# So many questions...



## Frostbittenhusky (Jan 12, 2011)

I've been having some trouble with this story I've been working on for a little while. I've come up with a name for my main character, I also have a plot but my biggest problem is setting.

Bascially the story follows my main character as he goes through life, he isn't a particularly special person, he doesn't do anything particularly amazing, at least not when its considered to be a part of the job. He joins the military and ends up seeing some bad stuff, when he gets out he tries to get back on his feet and deal with the PTSD.

What I'm not too sure about is whether to set it up in the modern day and with my main character as human (I'm still debating whether to use this for practice and post it online, or actually make this my first markatable work) or whether to set it in the future and have my main character also be a member of the same species as my fursona (bioengineered wolf mix, think Freefall's Florence Ambrose and you've got the right idea) or keep him human. The story itself isn't all action, its supposed to be a realistic depiction of what soldiers go through on a day to day basis (think Jarhead), and is more character driven than anything else. Scientific and Militaristic accuracy is important to me.

Help... (also in my mind I actually have alot of ideas for the future version that could make this into an entire series)


----------



## Icky (Jan 12, 2011)

Why exactly would he be an anthro? Is there a plot point to it?


----------



## Frostbittenhusky (Jan 12, 2011)

Like me, my main character was born Roman Catholic but chose to be agnostic. Also like me, he isn't the sort of person to leave a question like whether a higher power exists or not unanswered. My main character is supposed to use his new found freedom away from his parents to do some joint internal/external soul searching as he explores other religions. And while I can't say for certain what most people say about things like test tube babies I figure if my main character was anthro and had to ask himself whether being artificial in origin actually meant he had a soul or not, while at the same time trying to figure out whether it's actually worth saving would make for some pretty good reading...

What do you think?


----------



## Icky (Jan 12, 2011)

I think you completely missed my questions :l


----------



## Frostbittenhusky (Jan 12, 2011)

Well that kind of was my answer (whatever species he is that was one aspect of the character that I've already decided upon, wether the 'artificial' point comes up or not depends on whether he's an anthro or not, but the rest is the same), also because of personal preference (still doesn't make that much of a difference though), and because if its in a futuristic setting I can cheat a little bit when it comes to things like military traditions, I can just make up my own for the units that he serves in.


----------



## Fay V (Jan 12, 2011)

Icky brought up a good point though. Making it anthro would just feel like making it anthro for the sake of making it anthro. Does the wolf thing serve a purpose?
personally I feel the future one is a bad idea for a few reasons. 

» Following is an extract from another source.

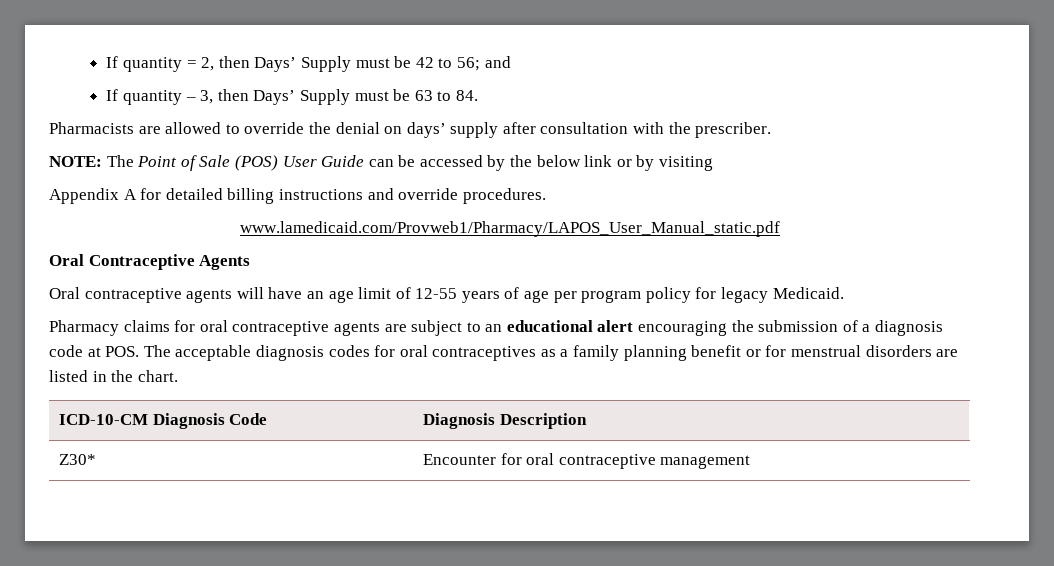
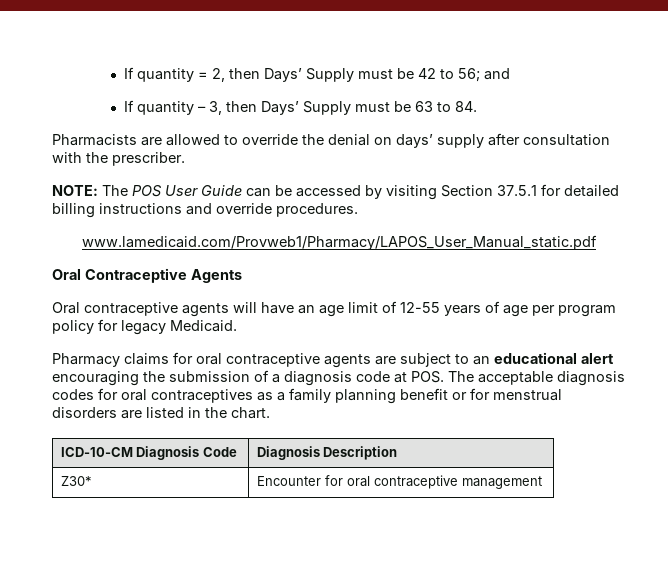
- NOTE: The Point of Sale (POS) User Guide can be accessed by the below link or by visiting
- Appendix A for detailed billing instructions and override procedures.
+ NOTE: The POS User Guide can be accessed by visiting Section 37.5.1 for detailed billing instructions and override procedures.

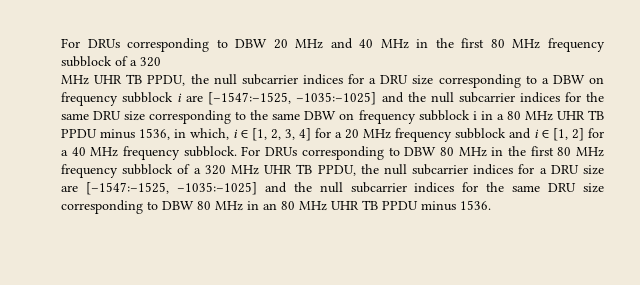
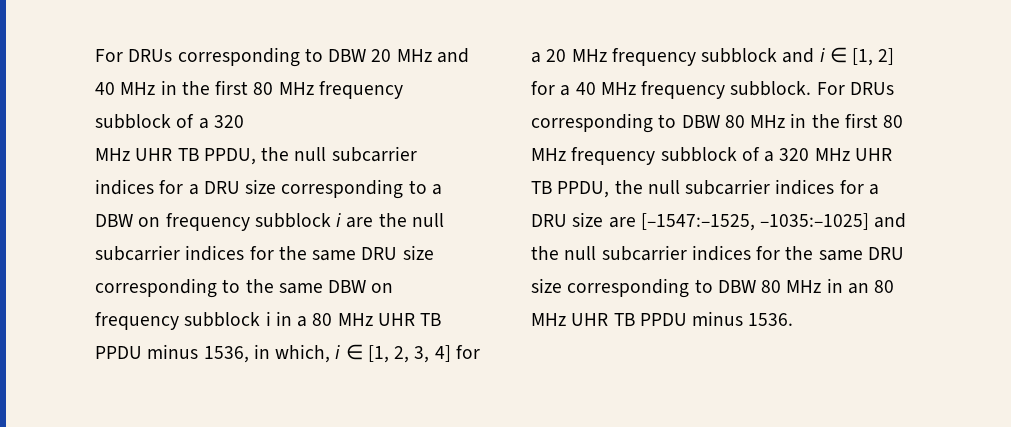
- MHz UHR TB PPDU, the null subcarrier indices for a DRU size corresponding to a DBW on frequency subblock i are [–1547:–1525, –1035:–1025] and the null subcarrier indices for the same DRU size corresponding to the same DBW on frequency subblock i in a 80 MHz UHR TB PPDU minus 1536, in which, i ∈ [1, 2, 3, 4] for a 20 MHz frequency subblock and i ∈ [1, 2] for a 40 MHz frequency subblock.
+ MHz UHR TB PPDU, the null subcarrier indices for a DRU size corresponding to a DBW on frequency subblock i are the null subcarrier indices for the same DRU size corresponding to the same DBW on frequency subblock i in a 80 MHz UHR TB PPDU minus 1536, in which, i ∈ [1, 2, 3, 4] for a 20 MHz frequency subblock and i ∈ [1, 2] for a 40 MHz frequency subblock.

1. You can "cheat" but that isn't necessarily good. The traditions and units that you want to skip each have history and add depth. If you make up your own society you have to make up a history for the military, a deep one that involves more than "and then they fought these guys". You also have to create a new society outside the military. 
You couldn't just say "it's like now" because it wouldn't be. there's future tech, culture changes as it advances. Trying to use modern society would be like writing a story about a modern soldier, but the non military world is really the 1950s 

2. What is there in the future for a reader to connect to? When you have stories of modern soldiers we have a focus. We know soldiers, or at least we know they are people like us, or if not you can show they are people like us. That's a lot. With the future stuff, you have to work harder. It's the future, already it is less close to me.Is there a reason to have it in the future besides "so he's a wolf now"

3. I think it would degrade the message. If you want to show what soldiers go through, show what they go through. Why confuse it by making it more futuristic. 

You already have to work hard to get a nice balance of emotion and characterization, why muddle things with random anthros and futuretech


----------



## Term_the_Schmuck (Jan 12, 2011)

I'd keep the character human, make it modern day.

That doesn't necessarily mean you have to do a war in Iraq kind of deal.  You can make up some conflict in another country, like some civil war in Uganda or something along those lines that he ends up getting sent to as a peacekeeping mission or something.  Ultimately what conflict it is really isn't important considering that we're talking about a war situation where bad stuff happens.  That can be anywhere.

Also, I wouldn't half-ass it.  If you're going to write a story based on a soldier dealing with PTSD, then research the shit out of it.  Don't just take Jarhead or Rambo as a sign of what PTSD can do to someone.  If I were you I'd try giving the guy a job in a white collar setting where he's supposed to be reserved but can't seem to break out of the horrors of war.  The examination of a person dealing with the sensory overload a combat situation provides as opposed to the mind-numbing monotony of working in a cubicle could be an interesting route, but that's up to you.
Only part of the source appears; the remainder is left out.